At the end of four years, the facial skin of participants who applied sunscreen daily showed a 24% reduction in skin aging compared to the group that applied sunscreen on a more laissez-faire schedule. Interestingly, many of those in the “daily” group confessed to having applied sunscreen only about 3-4 times per week, not daily as instructed.

According to Dr. Adele Green, a professor at the Queensland Institute of Medical Research at the University of Queensland in Australia and head of the study group, “It has been a source of frustration for us that for some sections of the community, the sun-safe message does not seem to be getting through. We now know that protecting yourself from skin cancer by using sunscreen has the added bonus of keeping you looking young.”

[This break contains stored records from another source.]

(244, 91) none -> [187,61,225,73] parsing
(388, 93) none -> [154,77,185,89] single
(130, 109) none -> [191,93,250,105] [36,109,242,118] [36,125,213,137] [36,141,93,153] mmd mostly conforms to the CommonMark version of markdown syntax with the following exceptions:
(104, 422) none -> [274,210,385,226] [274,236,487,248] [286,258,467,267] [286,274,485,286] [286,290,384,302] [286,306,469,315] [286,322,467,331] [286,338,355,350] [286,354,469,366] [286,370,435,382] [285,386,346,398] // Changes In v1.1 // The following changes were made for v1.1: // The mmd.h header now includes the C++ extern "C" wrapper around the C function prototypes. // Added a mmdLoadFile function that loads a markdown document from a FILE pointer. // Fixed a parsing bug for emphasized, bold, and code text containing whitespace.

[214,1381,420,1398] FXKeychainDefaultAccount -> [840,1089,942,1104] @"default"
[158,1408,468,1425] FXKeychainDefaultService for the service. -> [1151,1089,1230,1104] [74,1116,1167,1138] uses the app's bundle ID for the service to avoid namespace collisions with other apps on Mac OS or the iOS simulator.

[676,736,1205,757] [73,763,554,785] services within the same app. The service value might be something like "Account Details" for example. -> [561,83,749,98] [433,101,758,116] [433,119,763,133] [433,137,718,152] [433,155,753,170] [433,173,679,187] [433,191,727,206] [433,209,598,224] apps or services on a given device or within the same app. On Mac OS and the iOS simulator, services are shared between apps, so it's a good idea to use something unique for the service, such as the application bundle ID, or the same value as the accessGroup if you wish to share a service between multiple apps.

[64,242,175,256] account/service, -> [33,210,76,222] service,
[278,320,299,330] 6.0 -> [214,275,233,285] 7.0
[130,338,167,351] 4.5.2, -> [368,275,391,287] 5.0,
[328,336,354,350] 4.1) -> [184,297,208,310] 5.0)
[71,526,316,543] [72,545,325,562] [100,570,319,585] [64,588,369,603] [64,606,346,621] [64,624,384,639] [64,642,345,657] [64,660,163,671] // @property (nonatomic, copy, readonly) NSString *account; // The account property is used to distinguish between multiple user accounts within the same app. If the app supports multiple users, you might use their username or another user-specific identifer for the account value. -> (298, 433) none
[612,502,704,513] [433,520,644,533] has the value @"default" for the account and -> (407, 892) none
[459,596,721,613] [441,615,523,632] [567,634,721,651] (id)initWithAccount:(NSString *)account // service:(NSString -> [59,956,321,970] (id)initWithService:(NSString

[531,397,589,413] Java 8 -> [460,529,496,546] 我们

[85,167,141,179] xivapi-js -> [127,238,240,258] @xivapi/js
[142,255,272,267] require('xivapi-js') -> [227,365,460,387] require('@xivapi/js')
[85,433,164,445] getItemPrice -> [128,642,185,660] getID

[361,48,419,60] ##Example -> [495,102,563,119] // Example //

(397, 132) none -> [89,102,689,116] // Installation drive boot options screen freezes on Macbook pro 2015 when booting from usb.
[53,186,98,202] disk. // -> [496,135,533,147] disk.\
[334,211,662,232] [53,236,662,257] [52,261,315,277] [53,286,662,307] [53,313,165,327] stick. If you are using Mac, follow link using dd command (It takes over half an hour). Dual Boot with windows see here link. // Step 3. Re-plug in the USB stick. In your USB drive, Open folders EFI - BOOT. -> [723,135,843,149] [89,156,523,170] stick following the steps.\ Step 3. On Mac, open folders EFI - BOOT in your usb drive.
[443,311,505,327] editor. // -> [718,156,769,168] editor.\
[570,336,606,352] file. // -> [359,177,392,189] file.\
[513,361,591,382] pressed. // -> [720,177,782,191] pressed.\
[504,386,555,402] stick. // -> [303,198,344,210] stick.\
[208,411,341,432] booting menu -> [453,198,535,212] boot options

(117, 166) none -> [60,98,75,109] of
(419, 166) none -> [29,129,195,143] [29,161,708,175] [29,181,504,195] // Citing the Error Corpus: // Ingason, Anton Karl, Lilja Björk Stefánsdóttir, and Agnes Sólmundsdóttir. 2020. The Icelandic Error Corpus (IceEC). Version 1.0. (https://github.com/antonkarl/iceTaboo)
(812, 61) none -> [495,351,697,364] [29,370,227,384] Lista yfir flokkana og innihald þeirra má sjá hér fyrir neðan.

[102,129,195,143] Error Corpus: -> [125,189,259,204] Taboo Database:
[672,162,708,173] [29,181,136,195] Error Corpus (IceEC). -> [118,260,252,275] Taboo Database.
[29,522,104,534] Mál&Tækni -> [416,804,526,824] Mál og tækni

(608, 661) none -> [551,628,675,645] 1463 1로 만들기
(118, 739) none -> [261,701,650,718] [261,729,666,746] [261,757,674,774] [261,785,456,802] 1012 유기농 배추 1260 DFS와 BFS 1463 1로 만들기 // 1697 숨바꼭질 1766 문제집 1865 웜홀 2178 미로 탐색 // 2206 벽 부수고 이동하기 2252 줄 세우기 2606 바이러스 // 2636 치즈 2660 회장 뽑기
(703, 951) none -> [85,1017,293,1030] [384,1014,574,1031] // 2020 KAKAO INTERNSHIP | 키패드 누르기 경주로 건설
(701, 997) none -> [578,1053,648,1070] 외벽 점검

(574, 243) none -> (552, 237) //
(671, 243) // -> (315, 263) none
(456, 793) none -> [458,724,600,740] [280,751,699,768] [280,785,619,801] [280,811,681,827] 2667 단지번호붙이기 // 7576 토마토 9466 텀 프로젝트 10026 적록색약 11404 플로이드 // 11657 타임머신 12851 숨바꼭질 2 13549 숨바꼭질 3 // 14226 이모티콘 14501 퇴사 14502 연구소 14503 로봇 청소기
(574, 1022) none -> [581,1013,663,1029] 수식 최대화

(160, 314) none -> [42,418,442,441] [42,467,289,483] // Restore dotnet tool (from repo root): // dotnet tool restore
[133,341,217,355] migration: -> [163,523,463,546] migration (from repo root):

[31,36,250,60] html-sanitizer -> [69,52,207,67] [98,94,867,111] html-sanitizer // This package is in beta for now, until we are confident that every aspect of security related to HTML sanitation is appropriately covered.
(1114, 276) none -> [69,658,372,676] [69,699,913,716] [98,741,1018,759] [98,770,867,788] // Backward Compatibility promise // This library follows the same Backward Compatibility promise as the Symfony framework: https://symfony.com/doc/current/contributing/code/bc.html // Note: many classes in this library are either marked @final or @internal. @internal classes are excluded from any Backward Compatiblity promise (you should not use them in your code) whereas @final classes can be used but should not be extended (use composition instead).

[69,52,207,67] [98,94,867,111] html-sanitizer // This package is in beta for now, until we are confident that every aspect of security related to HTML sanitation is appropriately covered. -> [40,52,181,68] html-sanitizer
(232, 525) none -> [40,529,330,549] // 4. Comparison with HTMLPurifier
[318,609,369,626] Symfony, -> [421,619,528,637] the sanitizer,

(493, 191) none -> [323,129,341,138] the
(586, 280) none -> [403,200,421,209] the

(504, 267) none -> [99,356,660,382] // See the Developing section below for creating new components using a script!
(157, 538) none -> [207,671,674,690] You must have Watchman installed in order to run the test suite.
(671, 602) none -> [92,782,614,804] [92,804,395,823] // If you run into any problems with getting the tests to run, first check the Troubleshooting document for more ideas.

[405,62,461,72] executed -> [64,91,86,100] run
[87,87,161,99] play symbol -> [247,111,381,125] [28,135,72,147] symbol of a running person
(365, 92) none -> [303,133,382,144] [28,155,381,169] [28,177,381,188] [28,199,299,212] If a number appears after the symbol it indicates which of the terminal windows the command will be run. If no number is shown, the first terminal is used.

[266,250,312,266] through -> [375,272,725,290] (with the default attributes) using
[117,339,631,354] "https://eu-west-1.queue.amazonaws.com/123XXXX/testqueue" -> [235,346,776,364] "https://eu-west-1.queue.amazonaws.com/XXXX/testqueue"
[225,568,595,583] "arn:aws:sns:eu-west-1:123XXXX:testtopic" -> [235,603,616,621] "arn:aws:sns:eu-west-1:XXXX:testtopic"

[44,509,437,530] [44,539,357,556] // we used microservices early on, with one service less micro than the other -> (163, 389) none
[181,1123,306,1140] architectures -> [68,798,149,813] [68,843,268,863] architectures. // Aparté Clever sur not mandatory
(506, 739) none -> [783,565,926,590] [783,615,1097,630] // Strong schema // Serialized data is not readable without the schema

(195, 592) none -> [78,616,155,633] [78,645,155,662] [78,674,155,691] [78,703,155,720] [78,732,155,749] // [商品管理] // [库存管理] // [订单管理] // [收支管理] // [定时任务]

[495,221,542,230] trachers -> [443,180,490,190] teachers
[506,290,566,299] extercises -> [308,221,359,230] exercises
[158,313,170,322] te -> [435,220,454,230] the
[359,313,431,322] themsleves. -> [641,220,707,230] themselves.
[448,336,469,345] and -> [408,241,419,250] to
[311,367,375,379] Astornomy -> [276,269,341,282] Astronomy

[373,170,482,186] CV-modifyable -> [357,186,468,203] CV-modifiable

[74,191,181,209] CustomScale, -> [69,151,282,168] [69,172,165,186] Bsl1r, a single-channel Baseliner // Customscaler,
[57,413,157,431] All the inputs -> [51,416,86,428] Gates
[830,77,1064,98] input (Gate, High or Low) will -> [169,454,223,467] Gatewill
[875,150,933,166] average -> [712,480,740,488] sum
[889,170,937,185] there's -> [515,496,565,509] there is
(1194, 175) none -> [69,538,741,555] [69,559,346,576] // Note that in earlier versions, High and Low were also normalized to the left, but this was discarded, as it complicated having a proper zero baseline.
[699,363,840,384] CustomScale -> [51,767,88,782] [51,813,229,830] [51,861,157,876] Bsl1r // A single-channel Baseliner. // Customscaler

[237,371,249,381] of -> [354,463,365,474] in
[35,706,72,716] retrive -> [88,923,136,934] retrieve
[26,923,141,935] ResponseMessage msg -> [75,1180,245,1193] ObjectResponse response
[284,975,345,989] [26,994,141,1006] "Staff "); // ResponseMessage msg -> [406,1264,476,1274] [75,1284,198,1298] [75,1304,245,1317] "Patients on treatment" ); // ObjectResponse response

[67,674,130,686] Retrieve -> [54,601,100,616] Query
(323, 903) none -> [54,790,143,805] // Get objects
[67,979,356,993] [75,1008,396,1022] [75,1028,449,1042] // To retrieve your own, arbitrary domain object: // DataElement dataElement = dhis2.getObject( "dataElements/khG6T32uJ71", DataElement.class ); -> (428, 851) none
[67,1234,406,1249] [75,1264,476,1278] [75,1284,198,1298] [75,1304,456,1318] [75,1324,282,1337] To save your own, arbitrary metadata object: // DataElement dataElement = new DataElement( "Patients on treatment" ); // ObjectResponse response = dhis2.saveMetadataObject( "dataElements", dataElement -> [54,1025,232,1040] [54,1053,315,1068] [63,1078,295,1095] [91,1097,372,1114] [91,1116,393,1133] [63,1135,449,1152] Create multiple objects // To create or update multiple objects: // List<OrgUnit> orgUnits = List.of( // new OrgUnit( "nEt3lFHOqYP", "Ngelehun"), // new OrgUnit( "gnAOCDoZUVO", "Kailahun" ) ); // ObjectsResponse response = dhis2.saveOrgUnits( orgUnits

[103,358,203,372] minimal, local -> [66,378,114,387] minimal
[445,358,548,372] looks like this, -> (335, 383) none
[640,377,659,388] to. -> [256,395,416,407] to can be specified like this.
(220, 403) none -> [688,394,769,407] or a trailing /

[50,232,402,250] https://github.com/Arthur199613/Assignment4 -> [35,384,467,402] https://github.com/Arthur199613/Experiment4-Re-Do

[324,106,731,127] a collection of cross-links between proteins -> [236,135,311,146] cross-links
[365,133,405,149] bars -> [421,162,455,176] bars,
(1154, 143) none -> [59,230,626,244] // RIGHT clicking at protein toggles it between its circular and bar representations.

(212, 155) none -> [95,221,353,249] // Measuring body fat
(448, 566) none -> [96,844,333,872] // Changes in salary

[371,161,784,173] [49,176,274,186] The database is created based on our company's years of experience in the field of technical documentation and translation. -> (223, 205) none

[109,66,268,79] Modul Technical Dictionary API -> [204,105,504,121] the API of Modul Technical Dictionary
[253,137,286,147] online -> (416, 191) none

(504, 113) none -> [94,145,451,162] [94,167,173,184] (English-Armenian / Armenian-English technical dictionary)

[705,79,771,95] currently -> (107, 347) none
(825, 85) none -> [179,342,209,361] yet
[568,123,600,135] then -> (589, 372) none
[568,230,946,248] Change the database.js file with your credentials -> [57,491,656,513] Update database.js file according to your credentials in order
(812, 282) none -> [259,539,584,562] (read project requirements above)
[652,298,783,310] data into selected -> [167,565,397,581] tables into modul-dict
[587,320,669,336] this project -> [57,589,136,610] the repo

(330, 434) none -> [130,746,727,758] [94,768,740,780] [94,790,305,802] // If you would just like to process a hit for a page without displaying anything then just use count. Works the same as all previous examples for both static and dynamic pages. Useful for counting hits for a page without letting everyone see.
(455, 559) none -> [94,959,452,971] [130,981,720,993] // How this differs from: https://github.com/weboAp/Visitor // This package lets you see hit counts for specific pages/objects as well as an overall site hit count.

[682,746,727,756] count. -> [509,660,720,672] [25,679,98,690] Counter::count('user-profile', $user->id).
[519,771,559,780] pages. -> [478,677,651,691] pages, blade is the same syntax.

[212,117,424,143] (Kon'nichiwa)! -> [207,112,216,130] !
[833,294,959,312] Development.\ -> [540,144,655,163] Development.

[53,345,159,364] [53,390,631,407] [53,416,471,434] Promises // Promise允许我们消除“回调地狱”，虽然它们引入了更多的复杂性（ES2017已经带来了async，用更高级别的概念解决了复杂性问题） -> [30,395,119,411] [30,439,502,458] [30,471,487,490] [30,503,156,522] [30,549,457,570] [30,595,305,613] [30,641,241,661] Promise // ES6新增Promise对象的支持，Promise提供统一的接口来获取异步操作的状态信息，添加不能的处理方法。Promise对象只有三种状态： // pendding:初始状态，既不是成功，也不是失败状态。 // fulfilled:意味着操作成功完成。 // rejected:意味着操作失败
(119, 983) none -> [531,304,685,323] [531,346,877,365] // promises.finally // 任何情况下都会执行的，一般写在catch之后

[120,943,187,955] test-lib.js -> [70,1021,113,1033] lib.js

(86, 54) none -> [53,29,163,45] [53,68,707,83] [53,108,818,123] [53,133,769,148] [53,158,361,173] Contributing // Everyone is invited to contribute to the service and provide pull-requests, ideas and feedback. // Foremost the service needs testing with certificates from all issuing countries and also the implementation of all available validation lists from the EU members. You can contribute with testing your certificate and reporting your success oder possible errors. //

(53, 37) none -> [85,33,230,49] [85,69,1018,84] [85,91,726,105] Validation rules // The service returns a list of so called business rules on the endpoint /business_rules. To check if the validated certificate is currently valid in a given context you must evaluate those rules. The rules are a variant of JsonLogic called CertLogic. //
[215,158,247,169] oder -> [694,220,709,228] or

As a reminder, UVA rays cause wrinkling and skin aging, while UBV rays cause sunburn. Both UVA and UVB rays increase the risk of skin cancer.

If the fear of skin cancer won’t motivate you to apply sunscreen, perhaps staying young-looking will do it! Come into our Austin plastic surgery office and ask us for sunscreen recommendations. We’ll point you in the right direction to both stall aging and decrease your risk for skin cancer.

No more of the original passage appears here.